As Smart heads into the final regular season weekend of her Canada West career, she has plenty to reflect on, even if injuries cost her most of two seasons (2015 and 2017).

"When I first came into the program, I played a different position, which was out of my area of expertise," she recalled of her rookie campaign in 2014. "I was normally a midfielder (youth and Team Alberta). I had experience as a fullback, but I was just thrown in there with our first year in CIS. It was very nerve-racking, and we had a very established team at that point. They won nationals the year before. I think that helped establish me as a player and I could build upon that.

"I got injured in the later part of my first year (March), so I was out for all of my second year, but even just watching, you still grow as a player. I think I've had a good five years.
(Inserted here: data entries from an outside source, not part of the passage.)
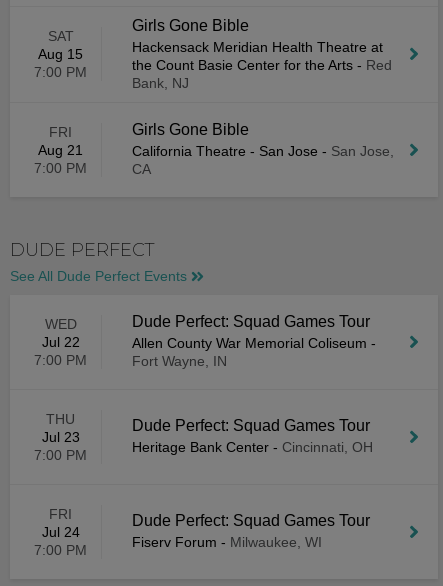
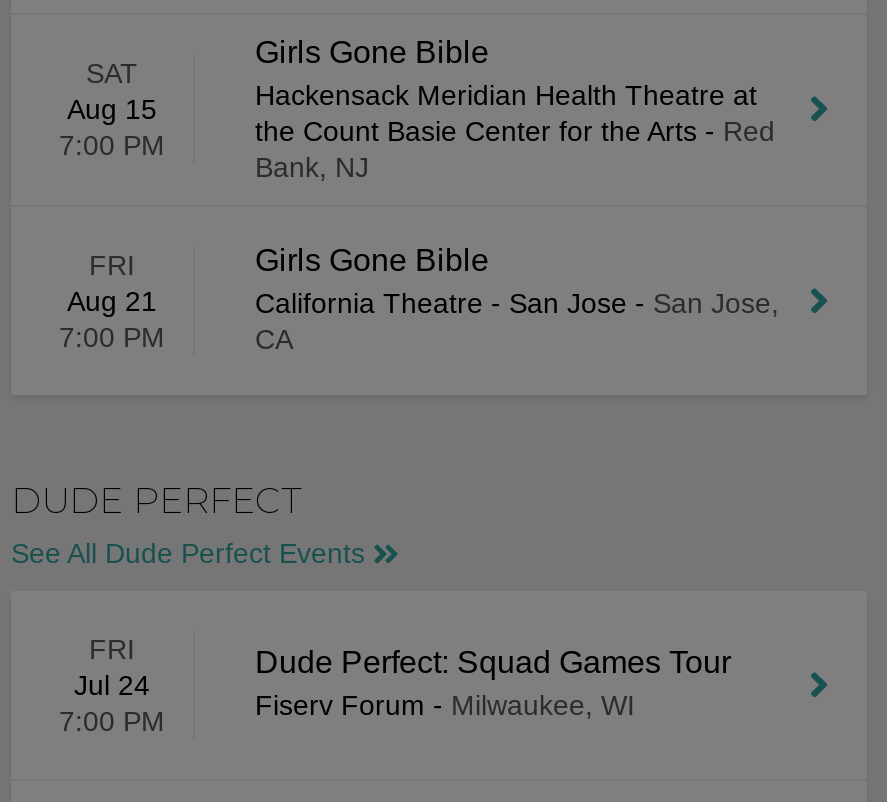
- WED
- Jul 22
- 7:00 PM

- Dude Perfect: Squad Games Tour
- Allen County War Memorial Coliseum -
- Fort Wayne, IN

- THU
- Jul 23
- 7:00 PM

- Dude Perfect: Squad Games Tour
- Heritage Bank Center - Cincinnati, OH
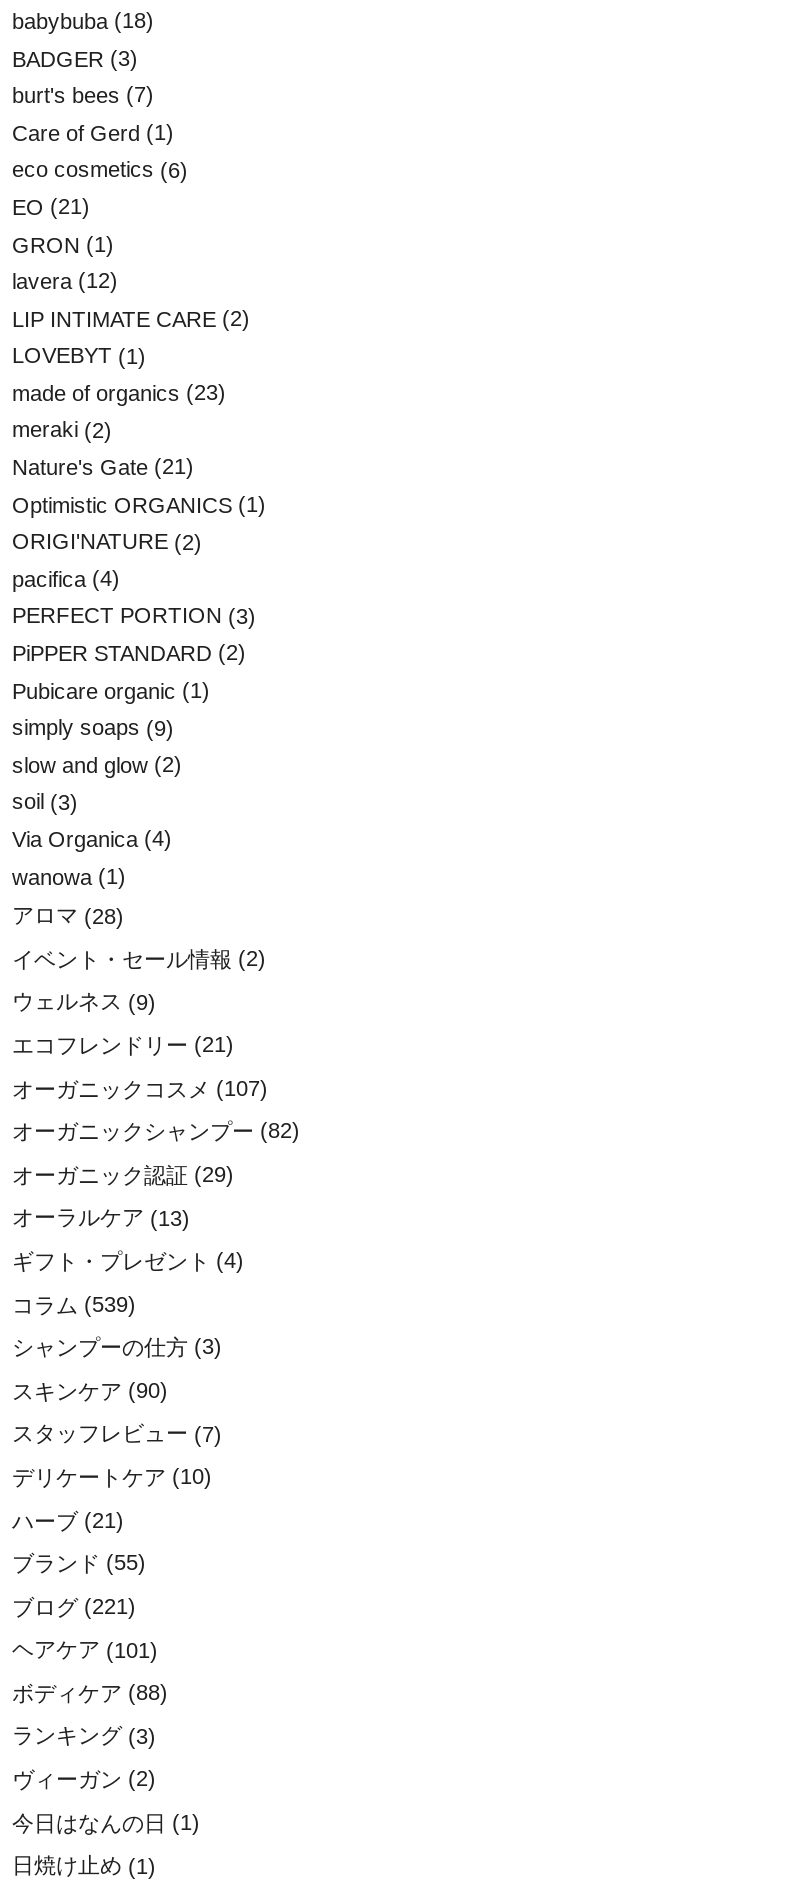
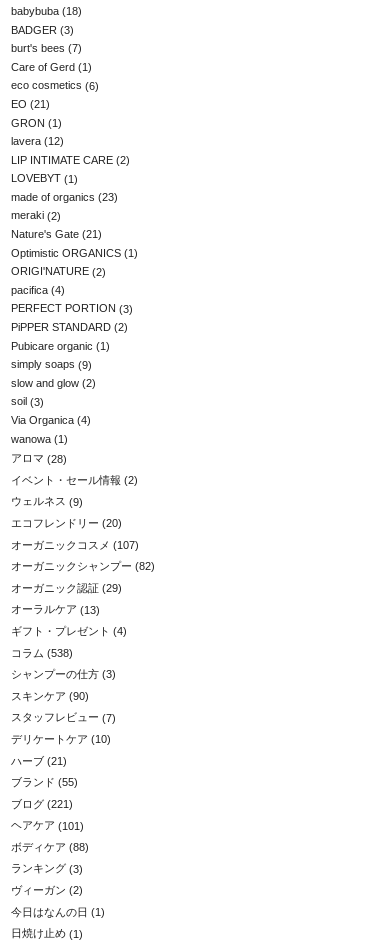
- エコフレンドリー(21)
+ エコフレンドリー(20)

- コラム(539)
+ コラム(538)
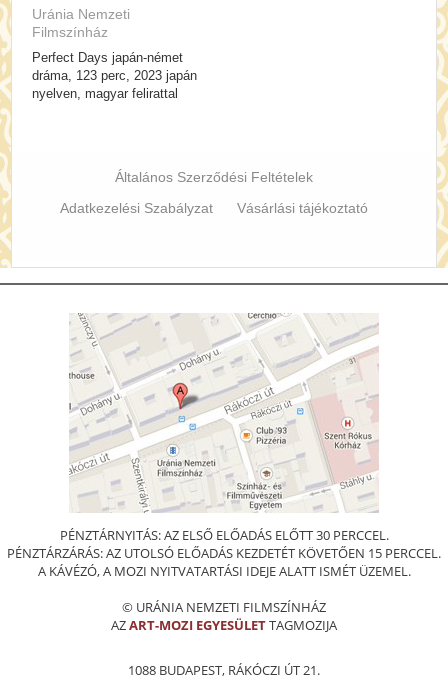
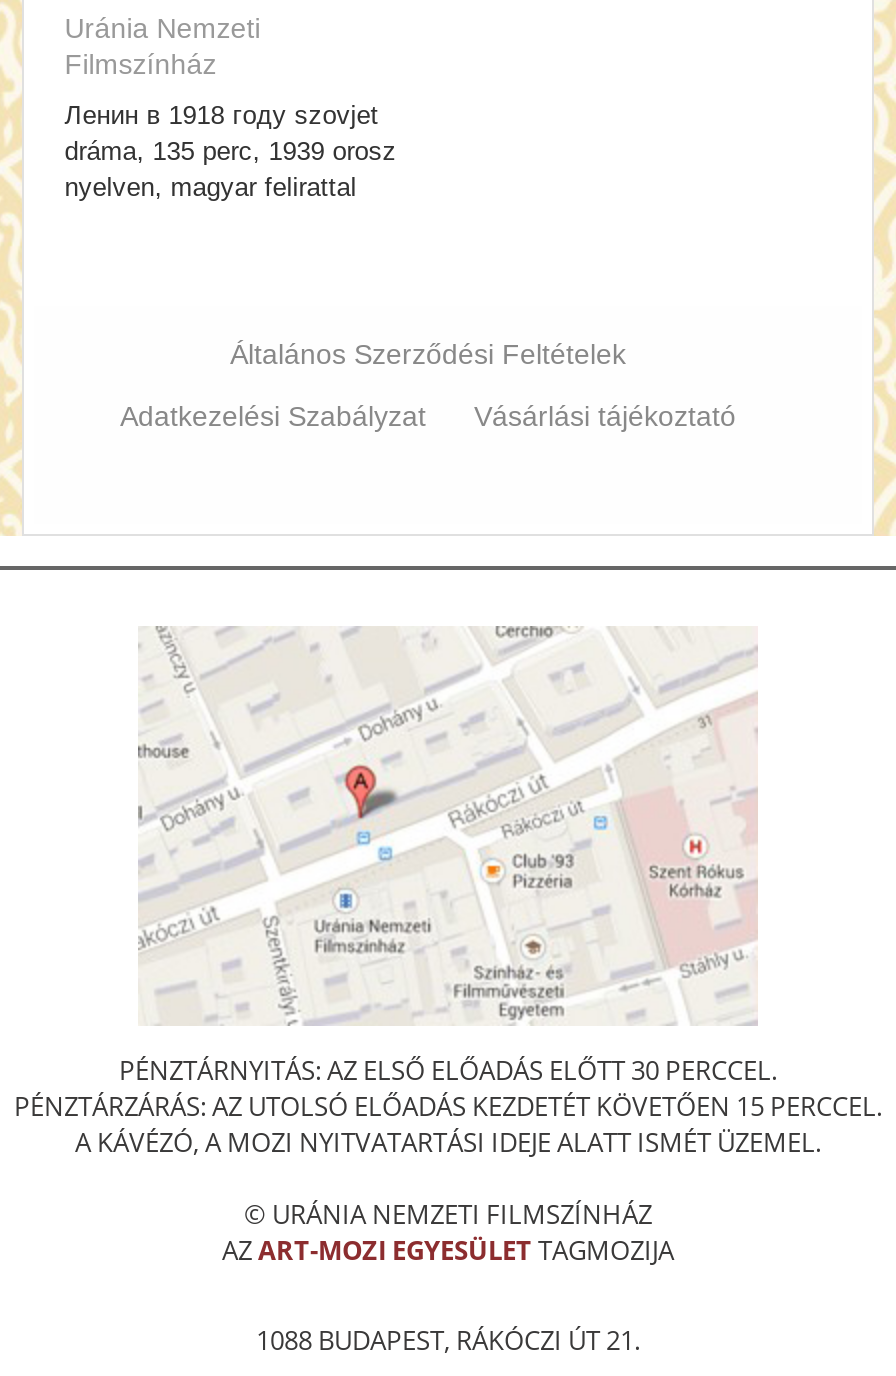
- Perfect Days japán-német
- dráma, 123 perc, 2023 japán
+ Ленин в 1918 году szovjet
+ dráma, 135 perc, 1939 orosz
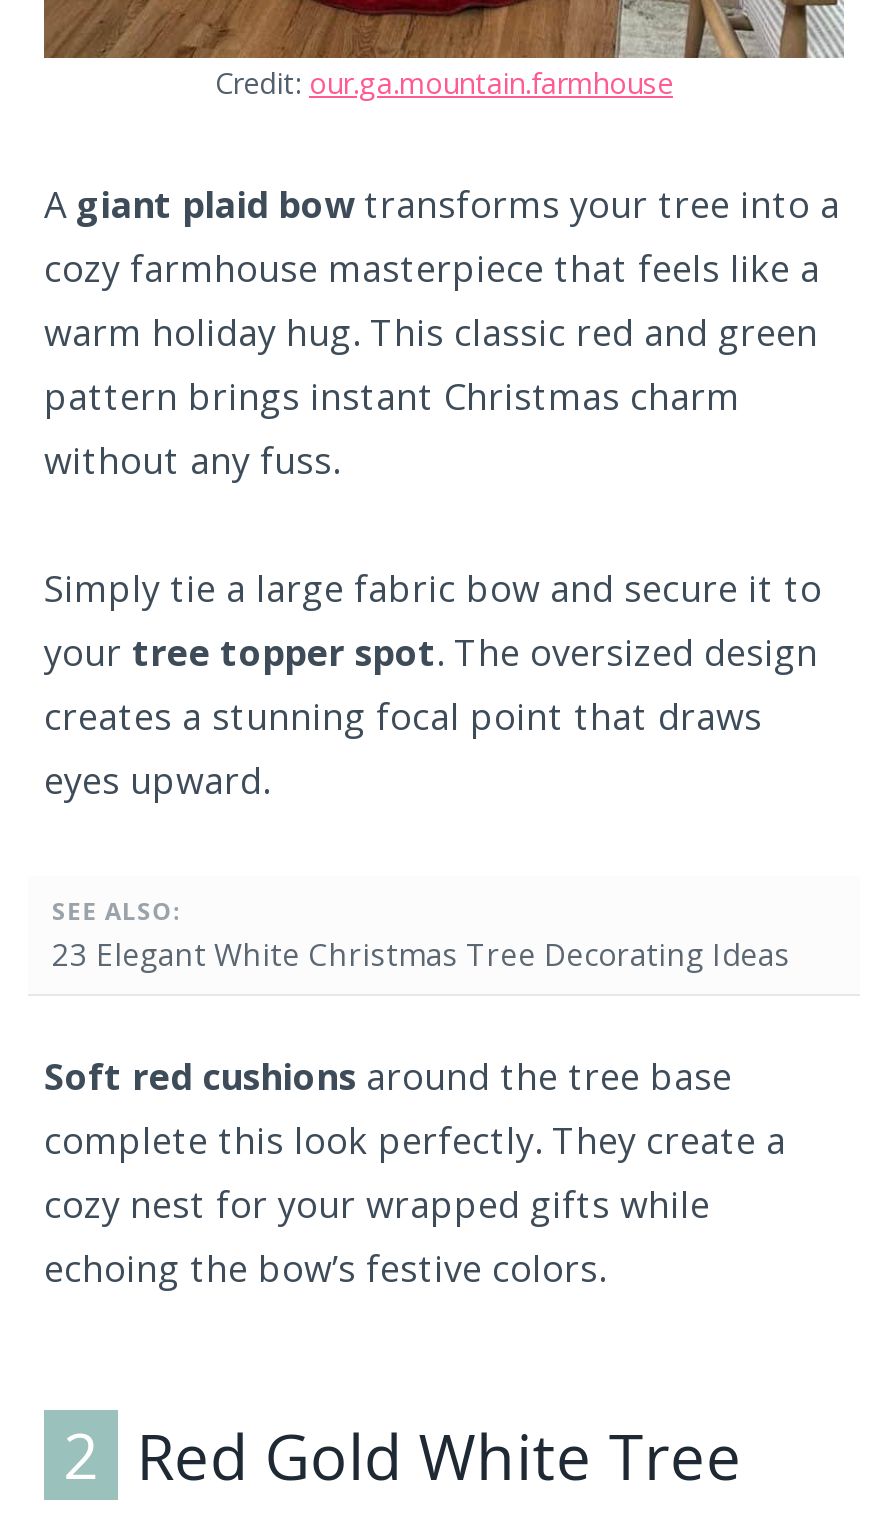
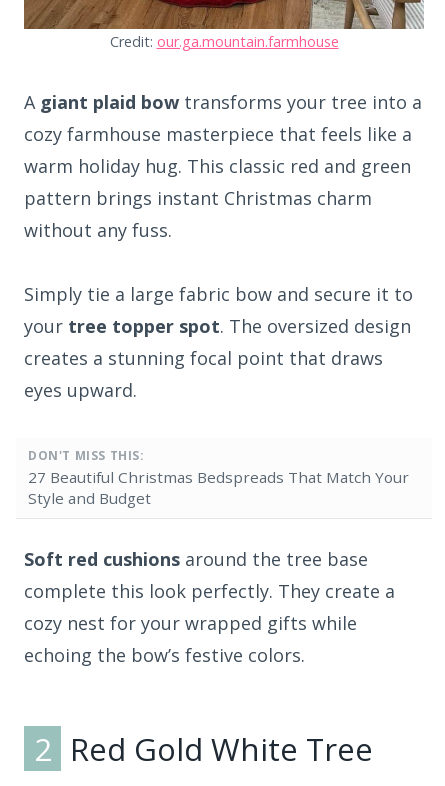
- SEE ALSO:
- 23 Elegant White Christmas Tree Decorating Ideas
+ DON'T MISS THIS:
+ 27 Beautiful Christmas Bedspreads That Match Your
+ Style and Budget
Obviously not the best situation, but I made the best of it and I tried to make an impact on the program as best as I could."

Cordeiro points out that while Smart's play on the field is elite, her impact on the program goes beyond that.

"Kris was probably the first building block out of the '96 class that we brought in," he said. "She had so many different offers but elected to stay local and choose the maroon and white. Since then, her legacy has been set within the team.

"The amount of work and dedication that Kris has put in to get back to where she is today ... she's just an inspiration to everybody that is around her and is a huge reason that this program is where it is today based on everything she's contributed over a five-year period."

This weekend's games will be important to the Griffins as they prepare for the playoffs. They still have a small shot at landing a home post-season game, but it's slim. They would need to win both of their contests, while having UBC lose both of theirs for that to happen.

If it doesn't, the Griffins will finish third in the Pacific Division and travel to the home of Prairie No. 2, which would most likely be cross-town rival Alberta.

"We don't look that far down the road," said Cordeiro, whose team needs one more win for the most the program has had in a season since joining Canada West in 2014. "The motto for us is what we've had all year – one game at a time. We need to respond after the Calgary game.

"It's a good wakeup call for us, but now it's going to be great to see the response within our team. They weren't happy about that, they knew that we didn't play our game, so now we have our final homestand to get the train back on its tracks and start preparing for playoffs.

"But we've got two teams coming in here that are fighting for their playoff lives," he said of UBCO and TRU who are battling each other for the final post-season berth in the Pacific. "Both are fighting to get in and they both played us tough earlier. Anything but our best isn't going to be good enough."